“Yes, and it’s a dandy. I wish you could see it. Where do you go, Toby?”

“Me? Next year I’m going to high school here at Johnstown. You can almost see the building. It’s about a mile up from the landing there, near where you see that white steeple. I’d rather go to a boarding school, though. It must be lots of fun. What do you do?”

So for the next half-hour, while the Turnover, slowed down to a four-mile gait, rocked and swayed over the sunlit waters of the bay, Arnold recited the glories of Yardley Hall School and told of football and baseball and hockey battles and of jolly times in hall. Perhaps Arnold drew rather a one-sided picture of life at Yardley, omitting mention of such things as study and discipline and the periodical examinations, but that was only natural, for he was proud of Yardley and wanted to make it as alluring as possible. Toby listened intently, questioning now and then, because many of Arnold’s references were quite unintelligible to him, and, when Arnold had reached the end of his subject, sighed wistfully.

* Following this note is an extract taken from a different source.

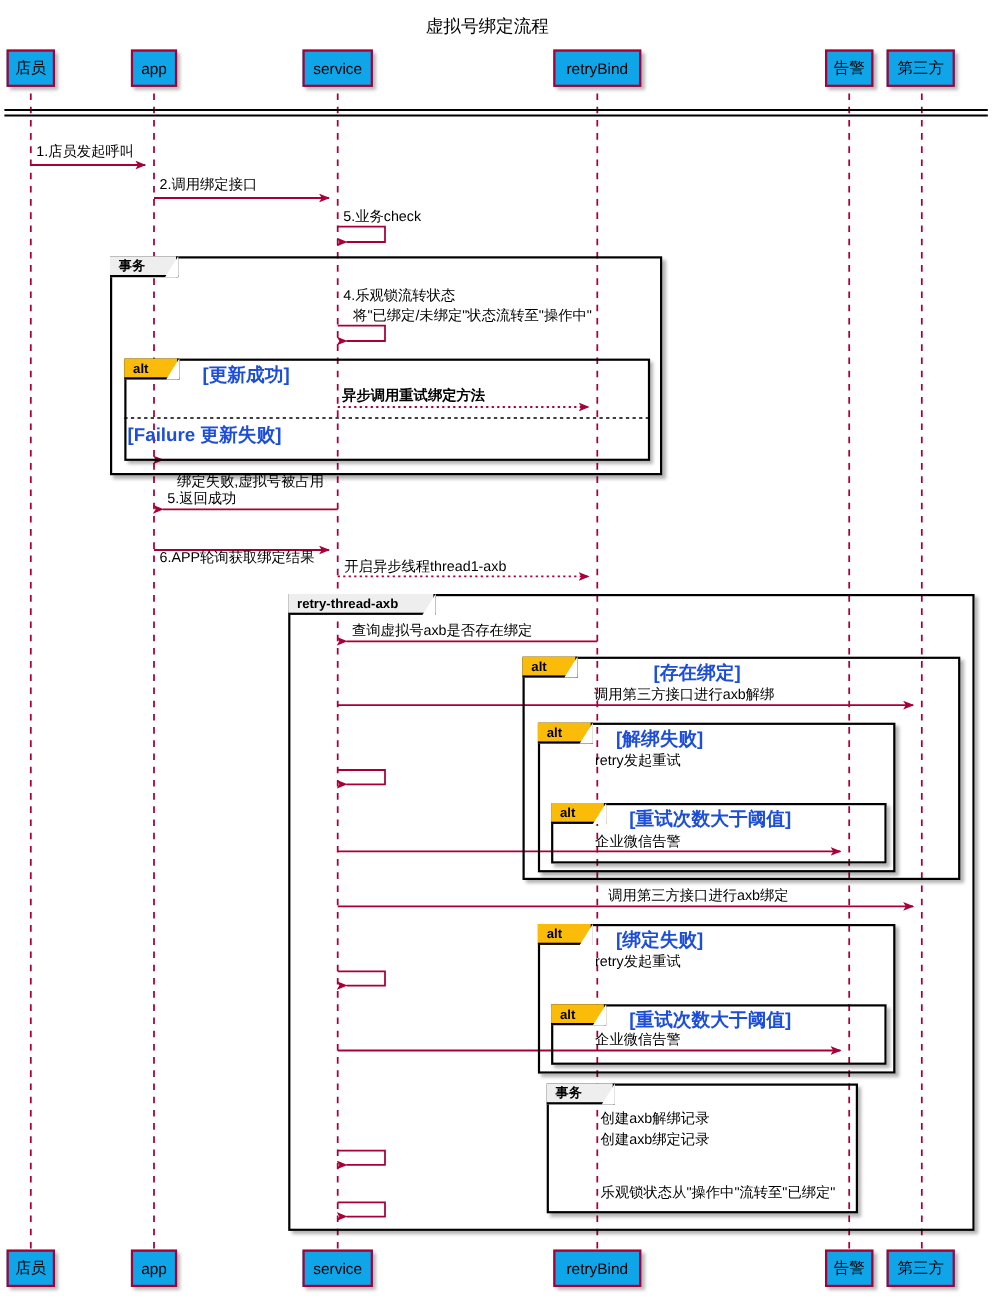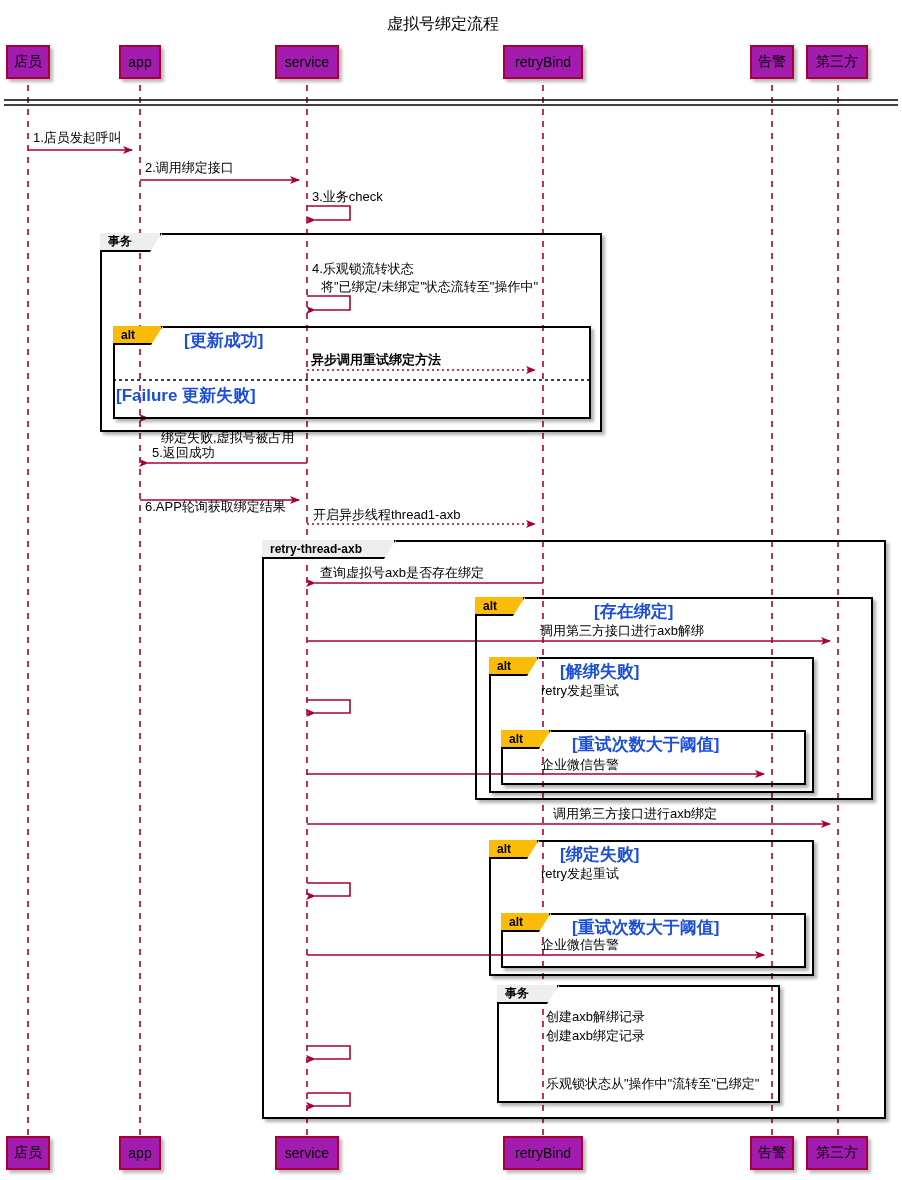"店员" .participant { background: #a21caf -> #0ea5e9 }
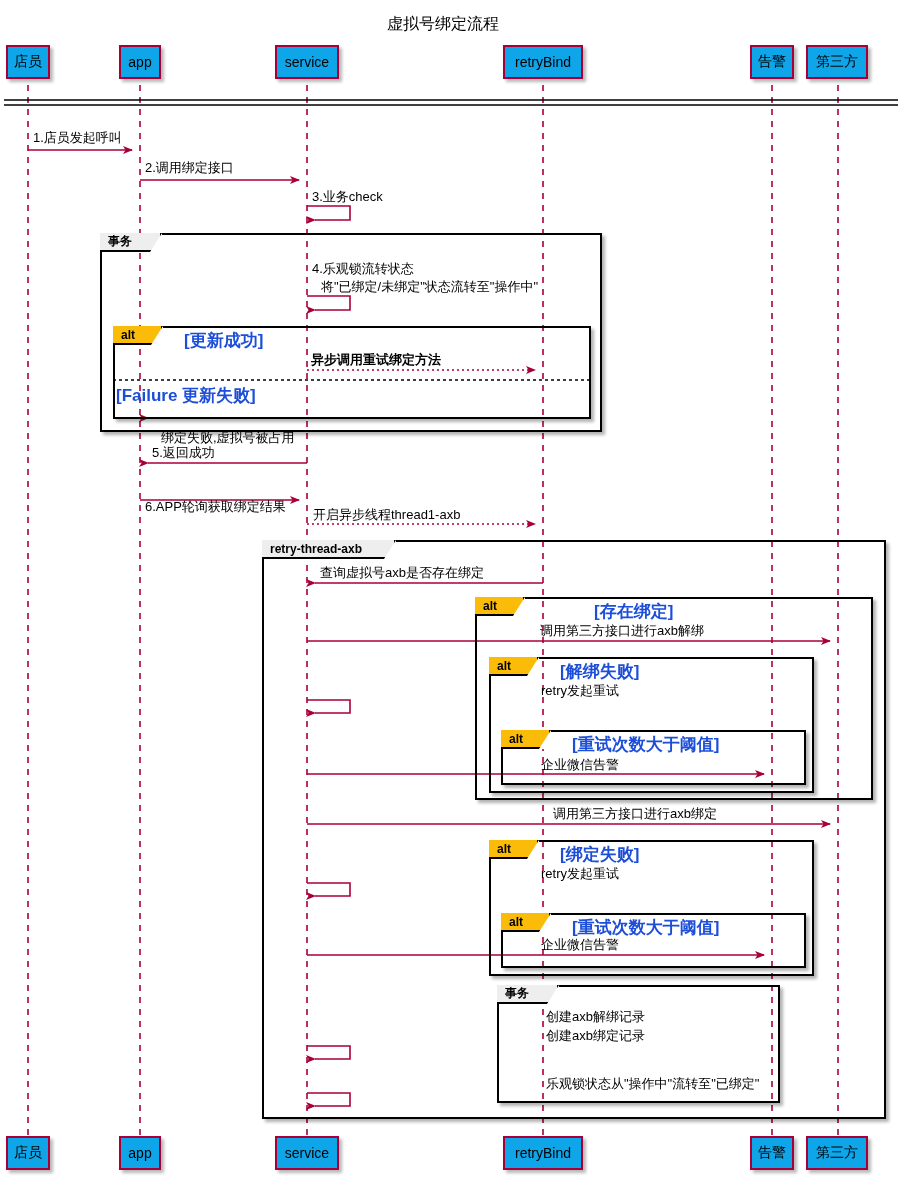"3.业务check" div.msg-label { text: 3 -> 5 }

“My, wouldn’t I like that!” he exclaimed. “Are the other fellows nice? I suppose they’re mostly all swells like you, aren’t they?”

“I’m not a ‘swell,’ thank you! There are all sorts of fellows at Yardley, though. I guess the kind you call ‘swells’ are pretty few. Lots of them are just poor fellows——”

“Like me,” interpolated Toby.

“I didn’t mean that!”

“Oh, I don’t mind. I am poor, you know. I mean dad is. We used to have a little money, when the boat yard was more—more flourishing, but nowadays we just sort of scrape along. That’s why I couldn’t go to boarding school. It would cost too much money. I’d like to, though. Say, wouldn’t I just!” Toby’s face lighted. Then he laughed. “I guess it wouldn’t do, though, because I’d have to fight half the school for calling me red-headed!”

“You’d have your hands full then. We’ve got about three hundred fellows.”

Toby shook his head sadly. “I wouldn’t last, then, would I? The only thing I could do would be to dye my hair black. Do you have to study very hard?”